En attendant le Déluge

L'automne de la république

 

    Après "l'été des quatre rois", dont j'achève actuellement la lecture, je parlerai aujourd'hui de l'automne de la république. 

    De l'automne donc: vent et averses sur Caen et la Normandie depuis hier; je suis rentré du boulot à vélo et tout trempé; le petit chat Ovni m'attendait à la porte du garage pour lui aussi pouvoir s'abriter et manger; j'ai rempli sa gamelle qu'il a dévorée; puis il est allé faire sa toilette et s'allonger sur un lit. L'idée d'une petite sieste m'a aussi caressé l'esprit; mais j'ai préféré m'occuper de la vaisselle. Disons que mes trois heures de cours de la matinée ne m'ont pas épuisé.

    Il n'en est pas moins vrai que le rythme de travail a un peu augmenté depuis une semaine; les premiers devoirs sont à corriger, certains élèves deviennent pénibles, l'humeur pédagogique s'assombrit, comme le ciel. Quant aux nouveaux programmes, ils n'apportent aucune éclaircie intellectuelle; toujours les mêmes rengaines moralisantes et repentantes, le réchauffement climatique, l'affaire Dreyfus, la shoah, etc. Avec des risques de "carambolages", comme on dit sur la chaîne Arte; vendredi dernier par exemple, mes meilleurs élèves de terminale, sur qui je peux m'appuyer en cours, s'étaient absentés pour manifester en ville sur la question climatique, pendant que j'exposais aux autres, et fort péniblement, le rôle du film Shoah dans l'évolution de la mémoire de la seconde guerre... Disons, d'une façon plus générale, que notre métier nous oblige à organiser et coordonner des "informations" et des "conditions" de travail qui peuvent être ou qui sont contradictoires; quant aux élèves, ils "sautent" d'un cours à l'autre, d'une matière à l'autre, d'un professeur à l'autre, et tout cela au bout d'une journée ne produit guère qu'un sentiment de fatigue.
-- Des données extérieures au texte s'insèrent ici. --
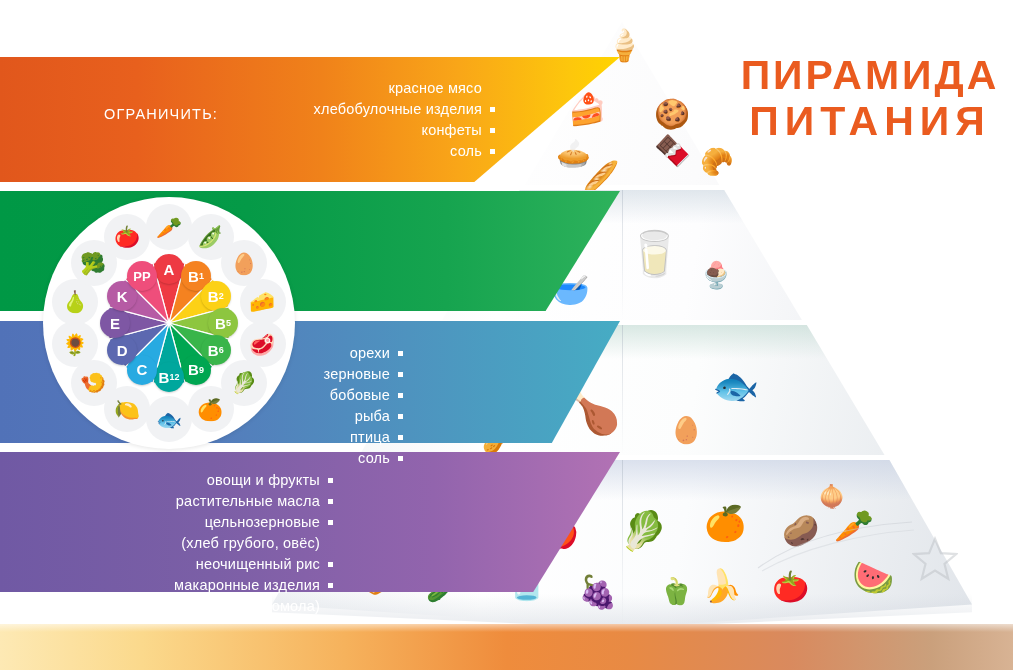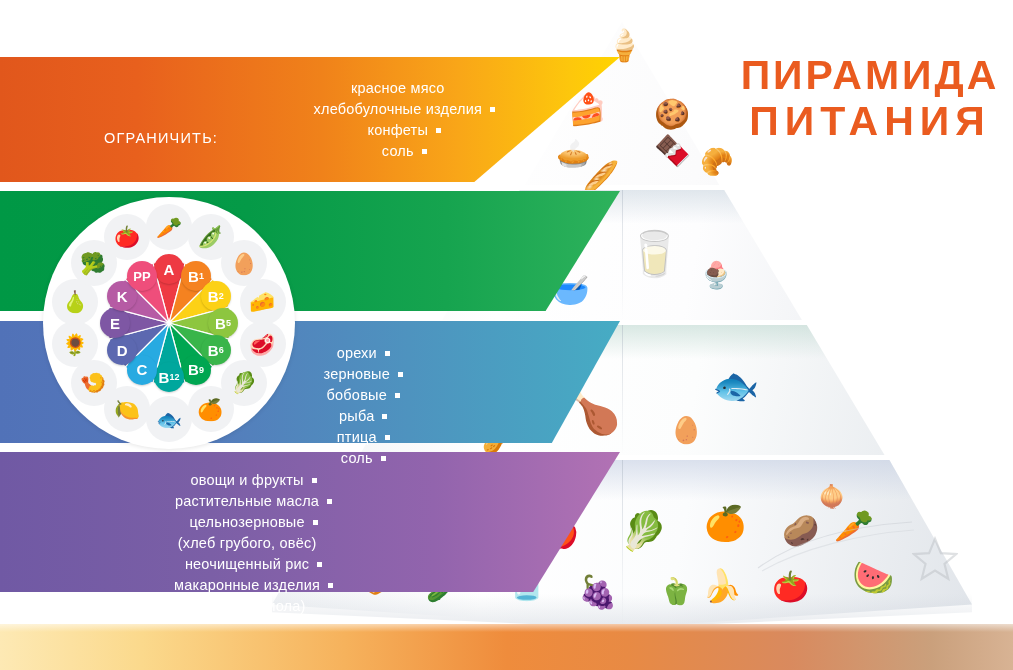--- a/index.html
+++ b/index.html
@@ -57,30 +57,30 @@
   .band-3 .band-inner{background:linear-gradient(90deg,#5172b8 0%,#5579bb 30%,#4e93bf 66%,#46acc4 100%);}
   .band-4{top:452px;height:140px;width:620px;}
   .band-4 .band-inner{background:linear-gradient(90deg,#7059a4 0%,#7b5fa6 34%,#9264ad 70%,#b272b4 100%);}
 
   
   .band-1 .band-inner{clip-path:polygon(0 0, 100% 0, 76.5% 100%, 0 100%);}
   .band-2 .band-inner{clip-path:polygon(0 0, 100% 0, 88% 100%, 0 100%);}
   .band-3 .band-inner{clip-path:polygon(0 0, 100% 0, 89% 100%, 0 100%);}
   .band-4 .band-inner{clip-path:polygon(0 0, 100% 0, 86% 100%, 0 100%);}
 
-  .band-list{position:absolute;right:0;top:0;text-align:center;
+  .band-list{position:absolute;right:0;top:0;text-align:right;
     font-size:14.5px;line-height:21px;letter-spacing:.2px;
     font-family:"Liberation Sans",sans-serif;font-weight:300;color:#ffffff;}
   .band-list li{list-style:none;white-space:nowrap;}
   .sq{display:inline-block;width:5px;height:5px;background:#fff;margin-left:8px;
     vertical-align:2px;}
   .noSq{display:inline-block;width:5px;height:5px;margin-left:8px;vertical-align:2px;}
 
   .limit-label{position:absolute;left:104px;top:106px;font-size:14.5px;color:#fff;
-    letter-spacing:1.2px;font-weight:400;margin-top:24px;}
+    letter-spacing:1.2px;font-weight:400;}
 
   
   .list-1{right:518px;top:63px;}
   .list-2{right:580px;top:198px;}
   .list-3{right:610px;top:328px;}
   .list-4{right:680px;top:455px;}
 
   
   .title{position:absolute;left:735px;top:52px;color:#ea5b1f;
     font-family:"Liberation Sans",sans-serif;font-weight:bold;font-size:41px;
   Depuis longtemps, et je crois bien l'avoir déjà écrit, je suis favorable à une réduction (drastique) des heures de cours, et à une refonte totale des matières enseignées; favorable à la disparition des grandes structures scolaires, d'une certaine lourdeur organisationnelle, qui feraient place à des formes souples et disséminées d'éducation et d'instruction: petites classes de 15-20 élèves, stages de vie active et pratique, plusieurs sorties scolaires à travers la France, et "contrôle continu" des élèves portant sur leurs comportements et leurs travaux écrits et prestations orales. Souplesse, oui, mais sévérité aussi; et obligation pour tous d'avoir une "qualification" entre 16 et 20 ans, avec la possibilité pour quelques-uns de poursuivre leur formation jusqu'à 25 ans (en médecine par exemple). De toute façon, obligation pour tous de travailler; mais de travailler sans être soumis à des objectifs économistes et financiers, tels ceux qui depuis trente ans désorganisent et pervertissent les sociétés modernes ou post-modernes !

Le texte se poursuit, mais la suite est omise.